Une mesure ineffiace et peu dissuasive
La déchéance de nationalité prive ceux qui en sont victimes de leurs droits civils en France mais ne les empêche pas forcément d’y vivre. Tous les binationaux déchus ne sont pas automatiquement expulsables, notamment en raison du refus de certains pays, comme la Tunisie, de reprendre des « terroristes » d’origine tunisienne ayant grandi en France.
Beaucoup se retrouvent donc dans un labyrinthe administratif, renouvelant des récépissés tous les trois mois en attendant un éventuel titre de séjour, ce qui les pousse souvent à quitter le territoire. Cette mesure, considérée par certains avocats comme une violation des droits fondamentaux, est critiquée par des instances internationales telles que l’Assemblée parlementaire du Conseil de l’Europe :
« La déchéance de nationalité est une mesure antiterroriste inefficace revêtant une grande valeur symbolique mais n’ayant qu’un faible effet dissuasif »
L’avocat Me Vincent Brengarth note, depuis ces derniers mois, une « augmentation des expulsions » qui rend cette mesure de moins en moins « symbolique ».
Une tendance généralisée en Europe
Le Royaume-Uni se distingue en Europe par son recours massif à la déchéance de nationalité, souvent accompagnée d’une interdiction de territoire, pour traiter les affaires liées au terrorisme.

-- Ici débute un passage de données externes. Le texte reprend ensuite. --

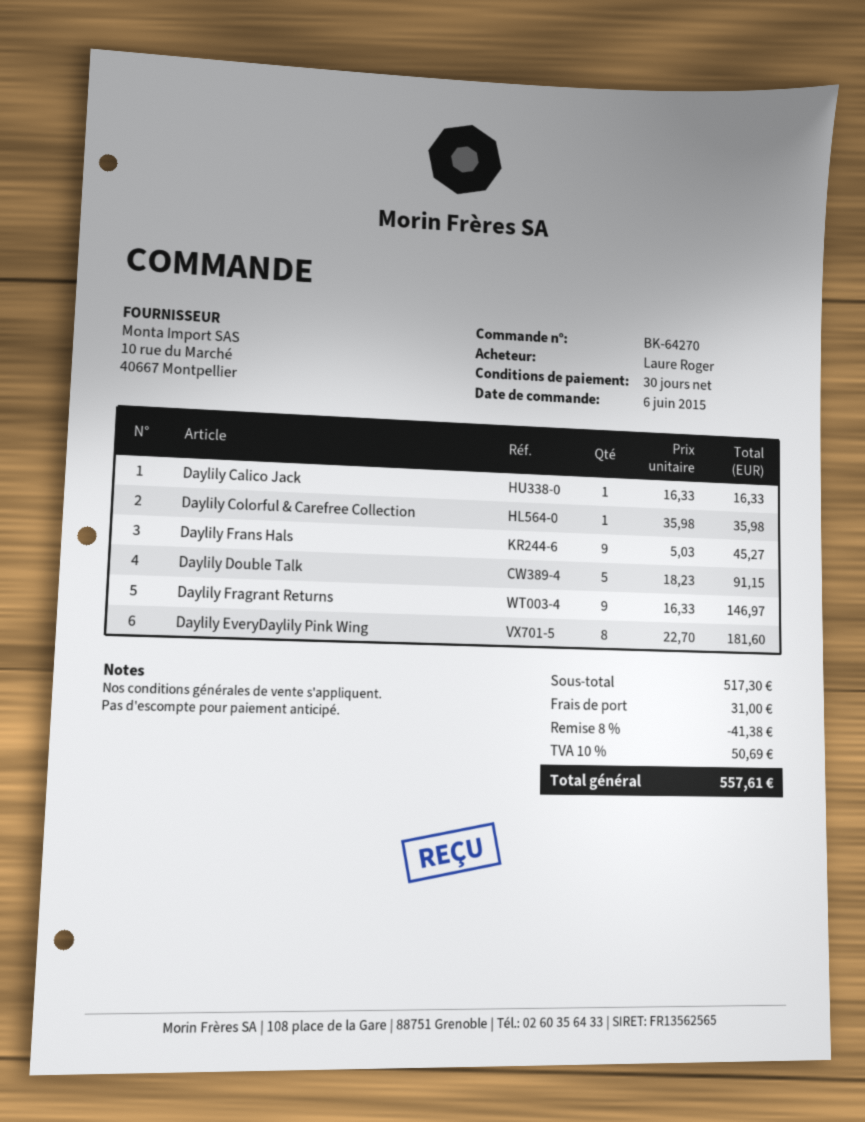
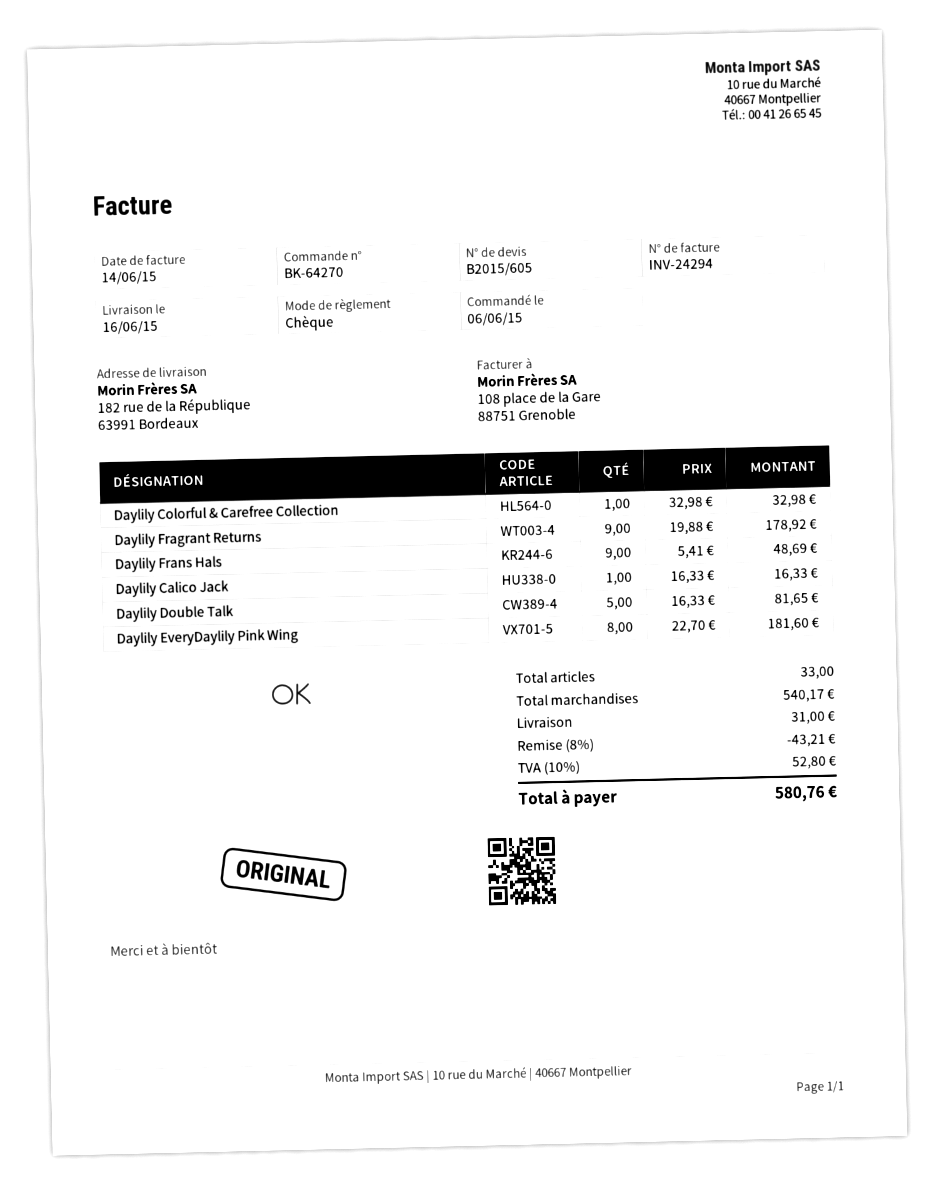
Daylily Colorful & Carefree Collection: 1 x 35.98 = 35.98 -> 1 x 32.98 = 32.98
Daylily Frans Hals: 9 x 5.03 = 45.27 -> 9 x 5.41 = 48.69
Daylily Double Talk: 5 x 18.23 = 91.15 -> 5 x 16.33 = 81.65
Daylily Fragrant Returns: 9 x 16.33 = 146.97 -> 9 x 19.88 = 178.92
subtotal: 517.30 -> 540.17
discount: 8% = 41.38 -> 8% = 43.21
tax: 10% = 50.69 -> 10% = 52.80
total: 557.61 -> 580.76

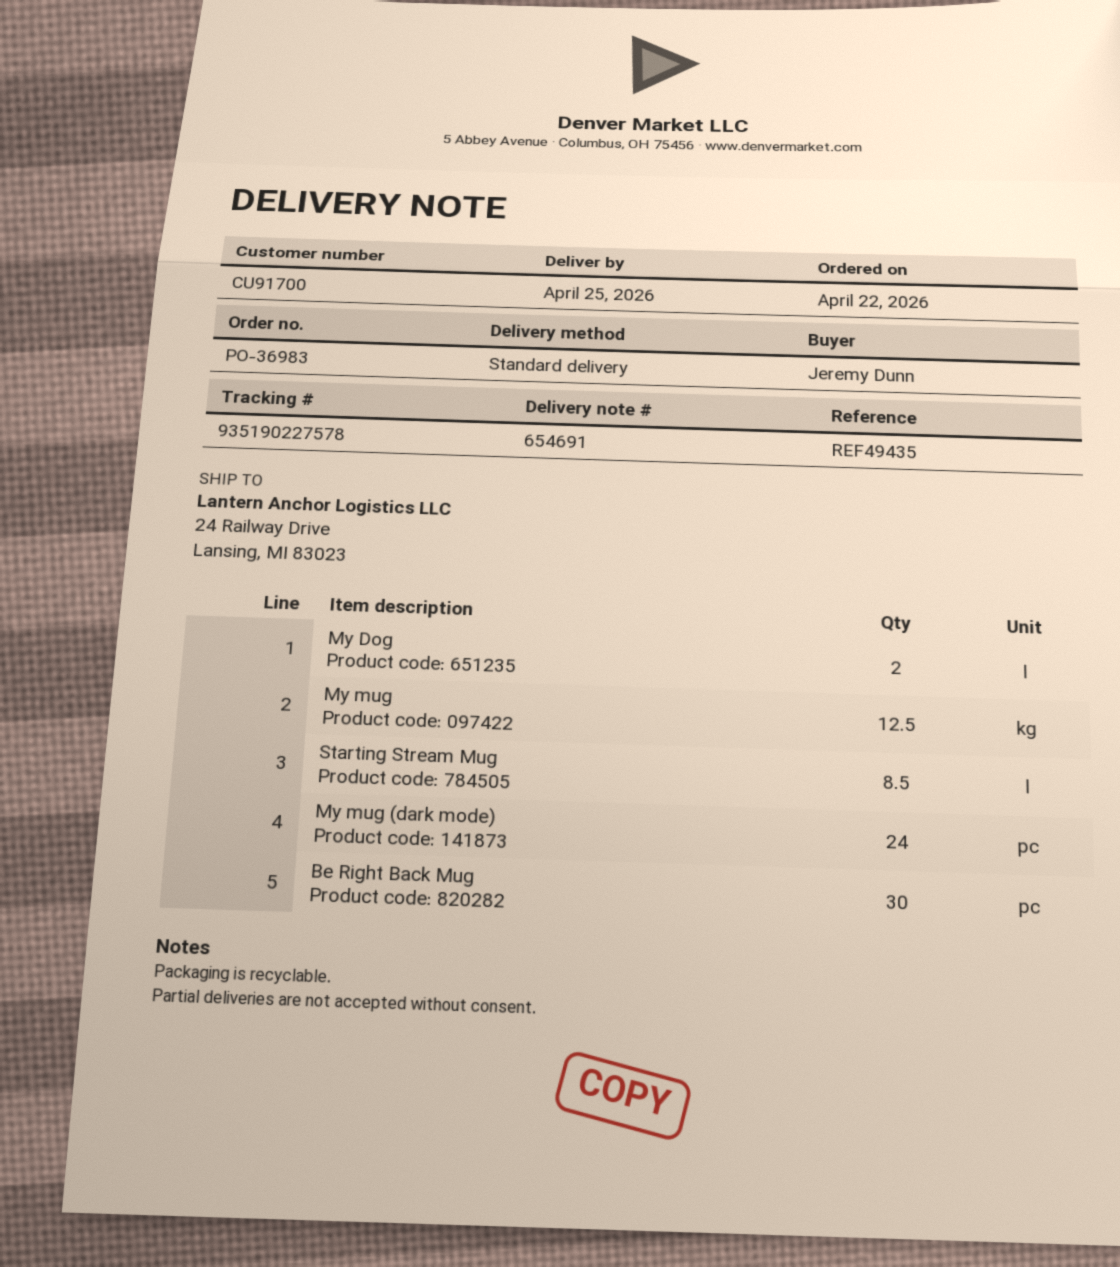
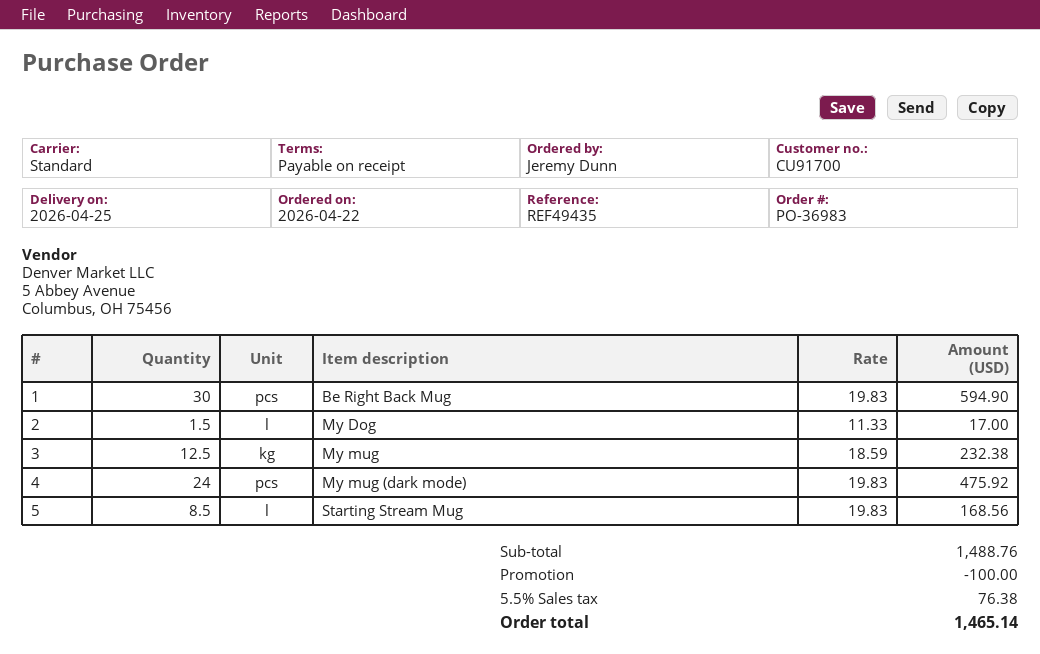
My Dog: 2 -> 1.5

Entre 2012 et 2022, plus de 200 Britanniques ont ainsi perdu leur nationalité pour « atteinte à la sécurité nationale », contre seulement 22 en France sur la même période.
En 2015, après les attentats en France, François Hollande avait proposé d’étendre la déchéance de nationalité aux binationaux de naissance, et non seulement aux Français par acquisition. Cependant, cette proposition, jugée discriminatoire par une partie de la gauche, avait été abandonnée.